In the coded language of the corporate-backed politicians, “entitlement reform” means cuts in benefits for Medicare and Social Security recipients, while “tax reform that closes loopholes” means no increase in tax rates for the super-rich, but rather a shell game in which rates are actually lowered for the wealthy, with the revenue supposedly preserved by closing “loopholes.” In practice, this means a new round of tax cuts for the billionaires and the corporations they control.

Despite the public show of intransigent opposition and the increasingly vituperative attacks on each other, the Democrats and Republicans share a common class agenda: imposing the burden of the financial bankruptcy of American capitalism on the backs of working people.

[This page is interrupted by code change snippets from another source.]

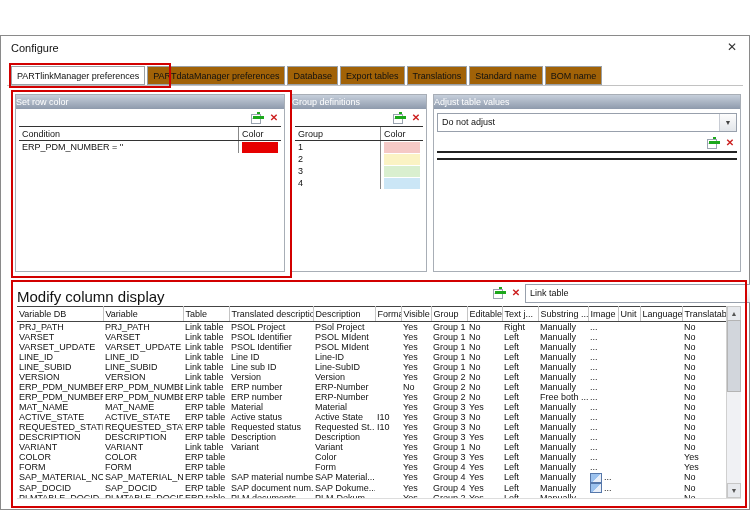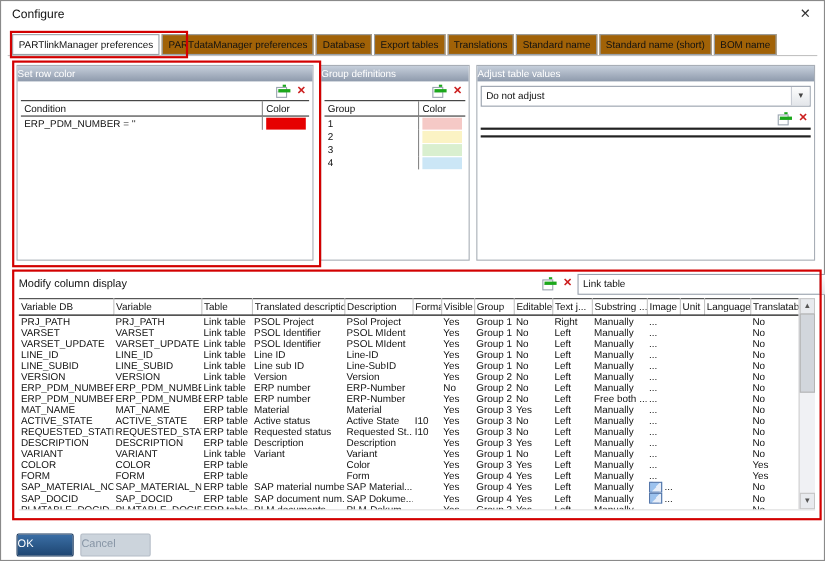--- a/index.html
+++ b/index.html
@@ -5,7 +5,7 @@
   html,body{margin:0;padding:0;}
   body{width:750px;height:510px;position:relative;overflow:hidden;
        font-family:"Liberation Sans",sans-serif;background:#fff;color:#111;}
-  .dialog{position:absolute;inset:0;border:1px solid #8a8a8a;background:#fff;}
+  .dialog{position:absolute;inset:0;border:1px solid #8a8a8a;background:#fff;margin-top:35px;}
 
   
   .title{position:absolute;left:10px;top:6px;font-size:11px;color:#111;}

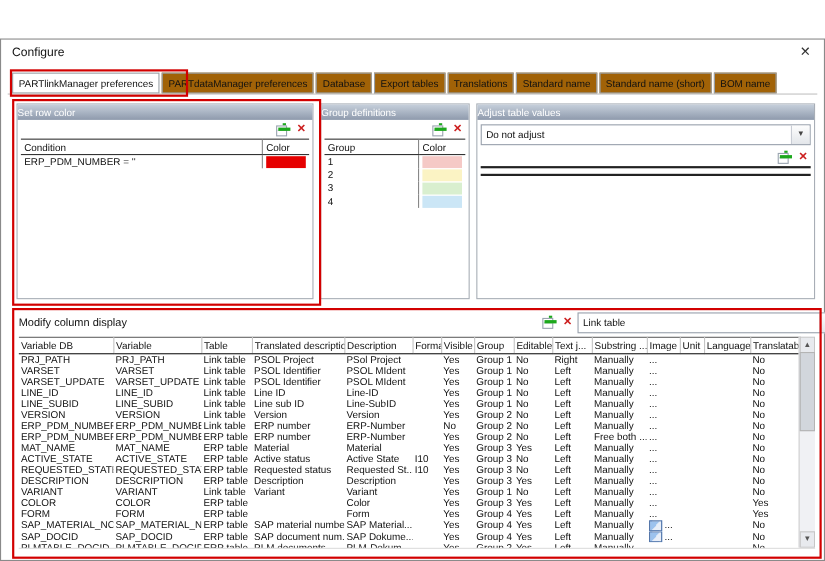--- a/index.html
+++ b/index.html
@@ -101,7 +101,6 @@
       <div class="tab">Export tables</div>
       <div class="tab">Translations</div>
       <div class="tab">Standard name</div>
-      <div class="tab">Standard name (short)</div>
       <div class="tab">BOM name</div>
     </div>
   <div class="tabline"></div>

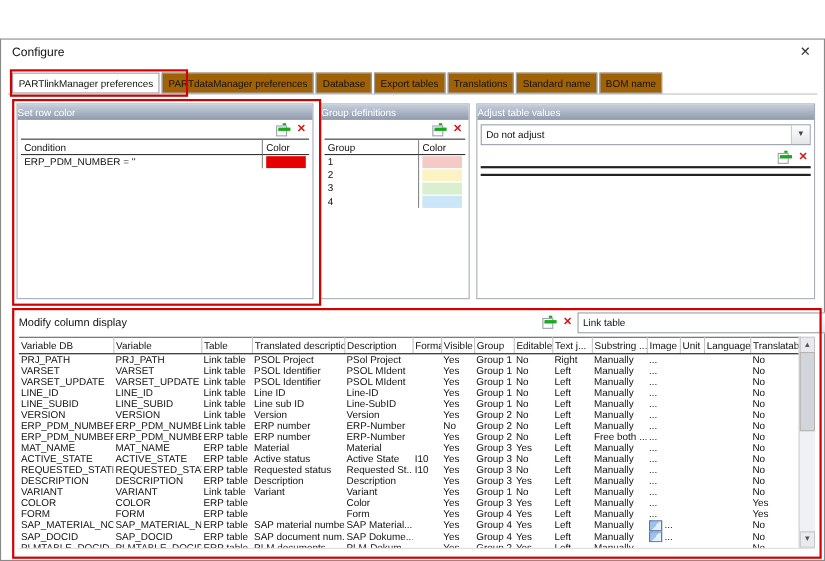--- a/index.html
+++ b/index.html
@@ -54,7 +54,7 @@
   .empty-header{height:5px;border-top:2px solid #222;border-bottom:2px solid #222;margin:0 3px;}
 
   
-  #modify-label{position:absolute;left:16px;top:252px;font-size:10px;}
+  #modify-label{position:absolute;left:16px;top:252px;font-size:15px;}
   #modify-icons{position:absolute;left:492px;top:250px;display:flex;gap:4px;}
   #modify-dropdown{position:absolute;left:524px;top:248px;width:214px;}
 

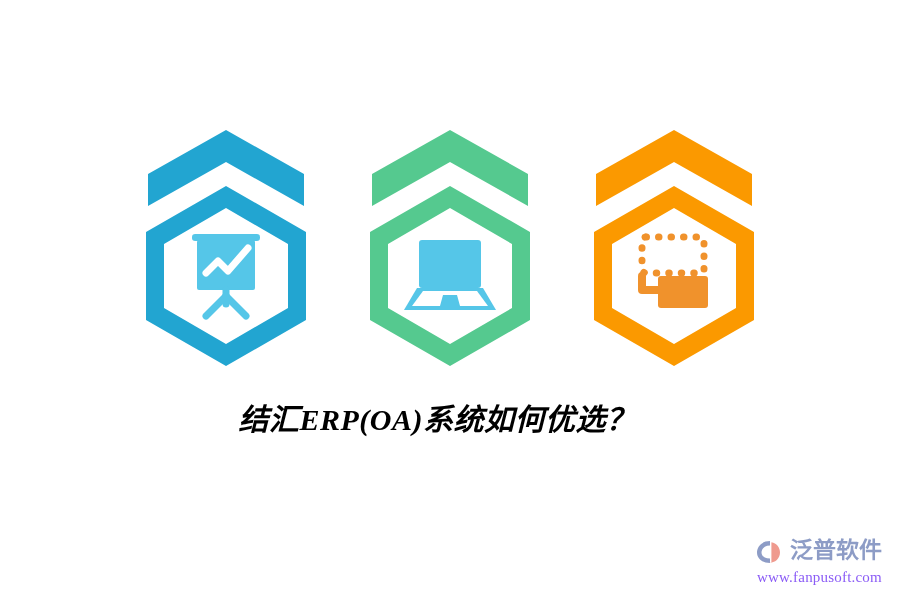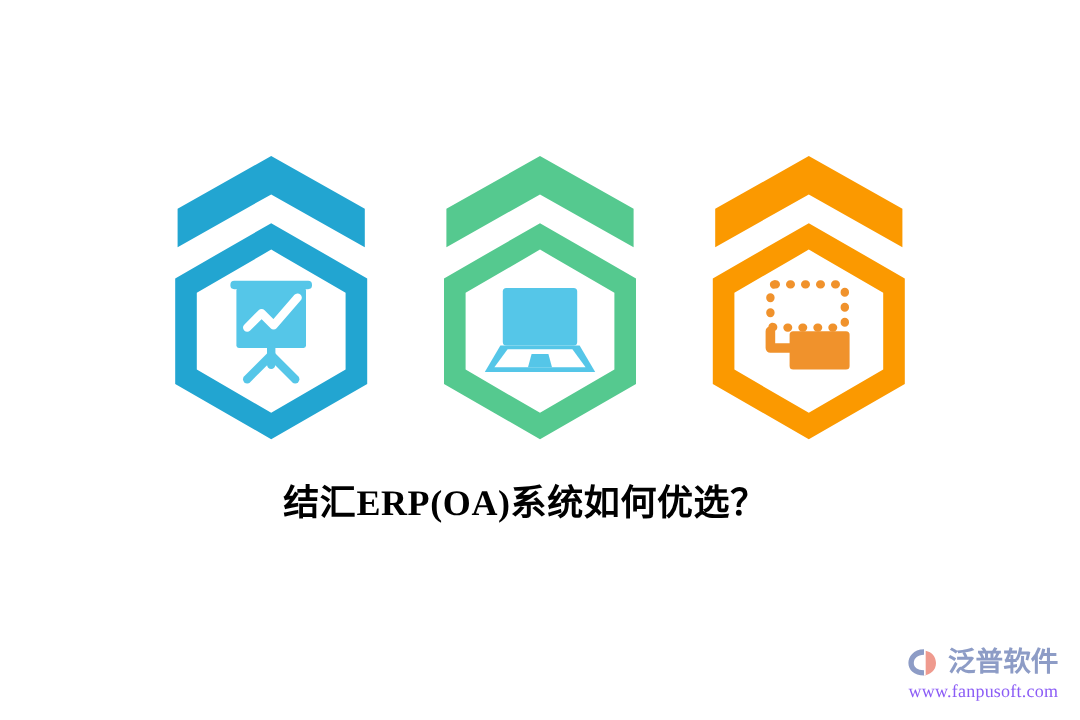--- a/index.html
+++ b/index.html
@@ -64,6 +64,7 @@
     font-size: 30px;
     line-height: 44px;
     letter-spacing: 0.5px;
+    font-style: italic;
   }
   .headline .line {
     display: block;

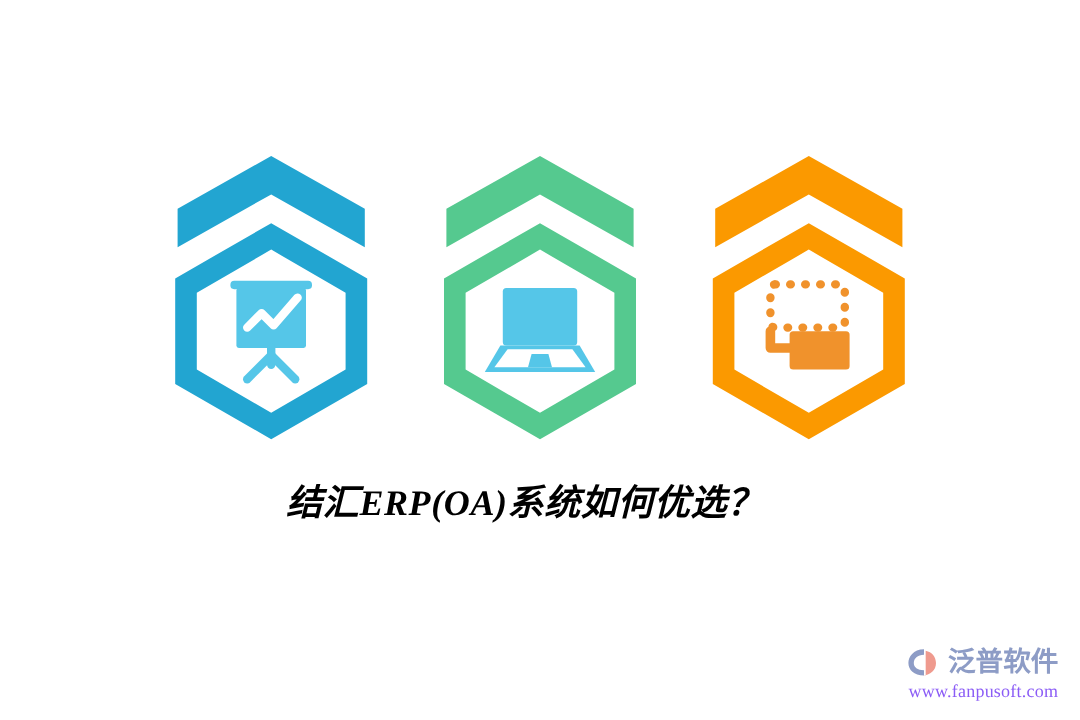--- a/index.html
+++ b/index.html
@@ -96,7 +96,7 @@
     display: block;
   }
   .brand-name {
-    font-family: Liberation Serif, serif;
+    font-family: Liberation Mono, monospace;
     font-weight: bold;
     font-size: 23px;
     line-height: 26px;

Neither party proposes even the slightest incursion into the wealth of the financial aristocracy. Both of them blame the dismal fiscal projections for the federal budget on “demographic” factors. In other words, working people are living too long, a “problem” which can only be resolved by raising the retirement age or, as a consequence of cuts in healthcare and living standards more generally, engineering a reduction in life expectancy.

The stage-managed character of the budget crisis was demonstrated by the decision by Defense Secretary Chuck Hagel to recall most civilian Pentagon workers so that the vast US military-intelligence apparatus will resume operations at nearly pre-shutdown levels.

Hagel cited the bill passed by Congress and signed by Obama September 30, authorizing continuation of paychecks to uniformed military personnel.

He said that Pentagon lawyers had determined that the law allows him to end furloughs for everyone who contributes to the “morale, well-being, capabilities and readiness of service members.”

Some 350,000 of the 400,000 furloughed civilian employees of the Pentagon have been called back to work, including those engaged in commissary, payroll, administration, health care, supply chain, training, weapons production and intelligence functions.

Congressional Republicans and Democrats both supported Hagel’s action, and Acting Secretary of Homeland Security Rand Beers followed suit, saying he would begin calling back civilian employees of the Coast Guard and other DHS agencies under the same interpretation of the law.

The result is that the federal “shutdown” hardly impacts the military, police and domestic spying functions of the government at all, but has a devastating effect on social services and on those agencies which regulate business operations, from the financial markets to slaughterhouses.